Cook County state’s attorney’s office (Chicago): An in-house review unit has disavowed at least six convictions since its 2012 formation.
Colorado attorney general/Denver district attorney’s offices: Setting out to determine whether new DNA testing might cast doubt on violent crime convictions, prosecutors and investigators reviewed more than 1,700 cases from 2010 to 2014. They ultimately concluded that only one case presented enough of an identity question to merit new testing; that defendant was exonerated. The work is to continue.
Cuyahoga County prosecutor’s office (Cleveland): It announced a new nine-person unit this April to review “legitimate claims of innocence.”
Dallas County district attorney’s office (Dallas): Formed in 2007, this two-prosecutor, one-investigator unit has reviewed more than 400 cases and cleared 33 people.
Lake County state’s attorney’s office (Waukegan, Illinois): A year-old panel of retired judges, retired prosecutors and defense lawyers – all from outside the county – has screened more than 15 cases and is looking further at three or four so far.

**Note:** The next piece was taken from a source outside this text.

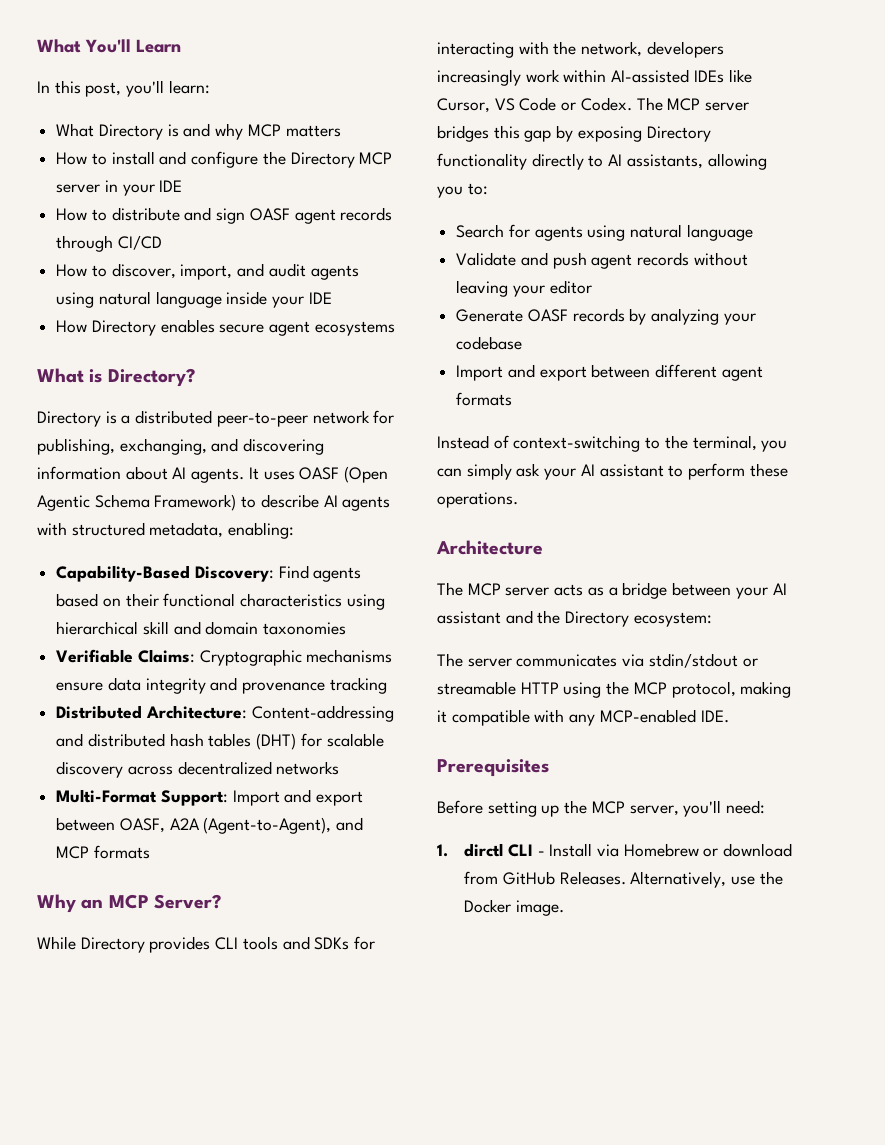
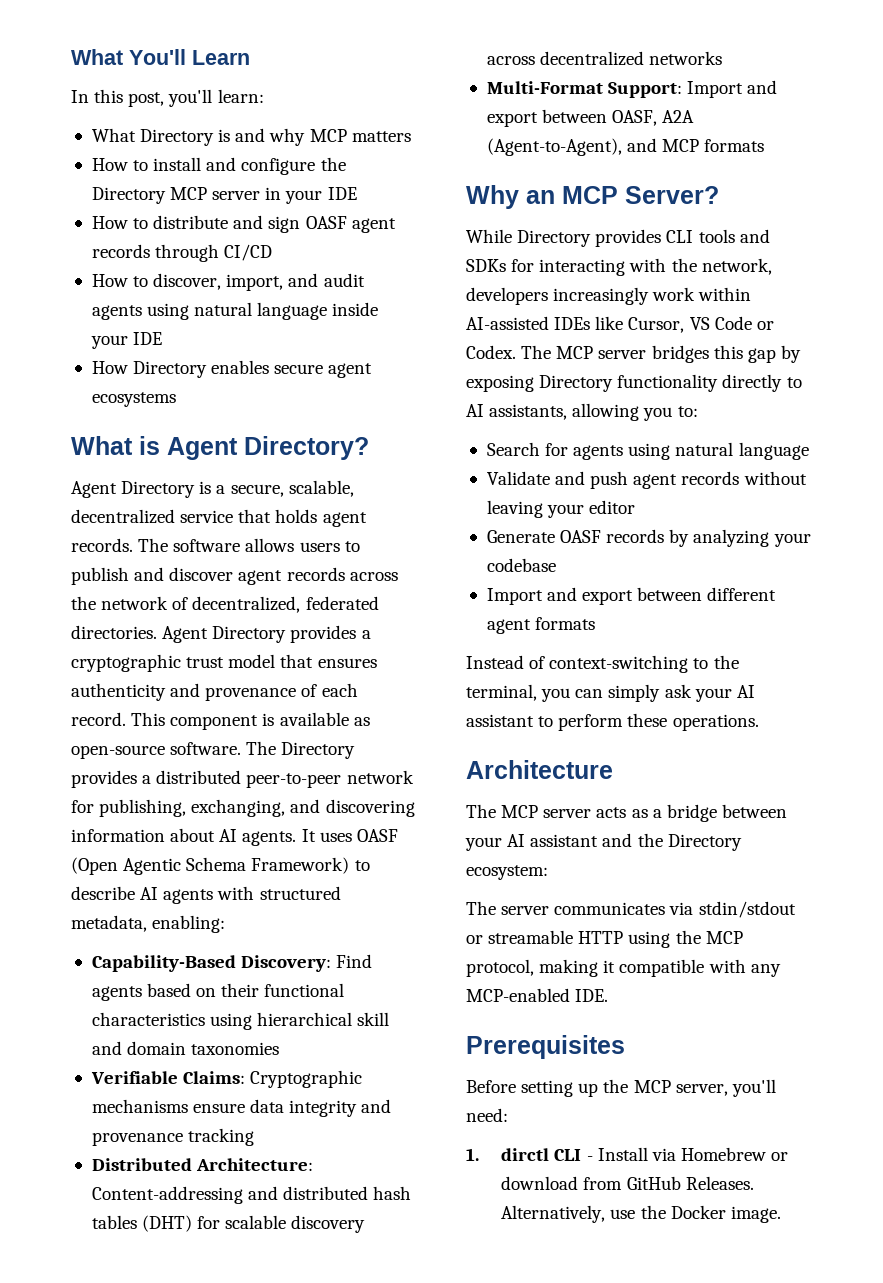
- What is Directory?
+ What is Agent Directory?
- Directory is a distributed peer-to-peer network for publishing, exchanging, and discovering information about AI agents.
+ Agent Directory is a secure, scalable, decentralized service that holds agent records. The software allows users to publish and discover agent records across the network of decentralized, federated directories. Agent Directory provides a cryptographic trust model that ensures authenticity and provenance of each record. This component is available as open-source software. The Directory provides a distributed peer-to-peer network for publishing, exchanging, and discovering information about AI agents.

Oneida County district attorney’s office (Utica, New York): Created in 2013, a panel of prosecutors, police investigators and a community representative (a court interpreter) is reviewing three cases so far.
Manhattan district attorney’s office (New York City): A senior prosecutor has led more than 150 case reviews, at least 12 reinvestigations and four conviction reversals since March 2010.
Milwaukee County district attorney’s office (Milwaukee): Flaws in DNA collection spurred prosecutors in 2010 to revisit every homicide case dating to 1992; after screening 2,100 and reviewing files on 486 of them, the DA ultimately stood behind all the convictions except one that had come under question shortly before the process started.
Philadelphia district attorney’s office: It announced this April that a new conviction review unit will assess claims of innocence and new evidence. It’s in addition to a unit that reviews requests for various forms of post-conviction relief and grants about three or four a year.
Santa Clara County district attorney’s office (San Jose, California): Launched as an experiment in the early 2000s, later disbanded and revived by a new administration in March 2011, the in-house program has reviewed over 100 cases and exonerated at least five people.
Wayne County prosecutor’s office (Detroit): Amid concern about how a police lab had interpreted gun evidence, prosecutors reviewed thousands of cases and retested evidence from more than 400 cases from 2010 to 2013. Six convictions were overturned, but all six defendants later pleaded guilty or were convicted at retrials.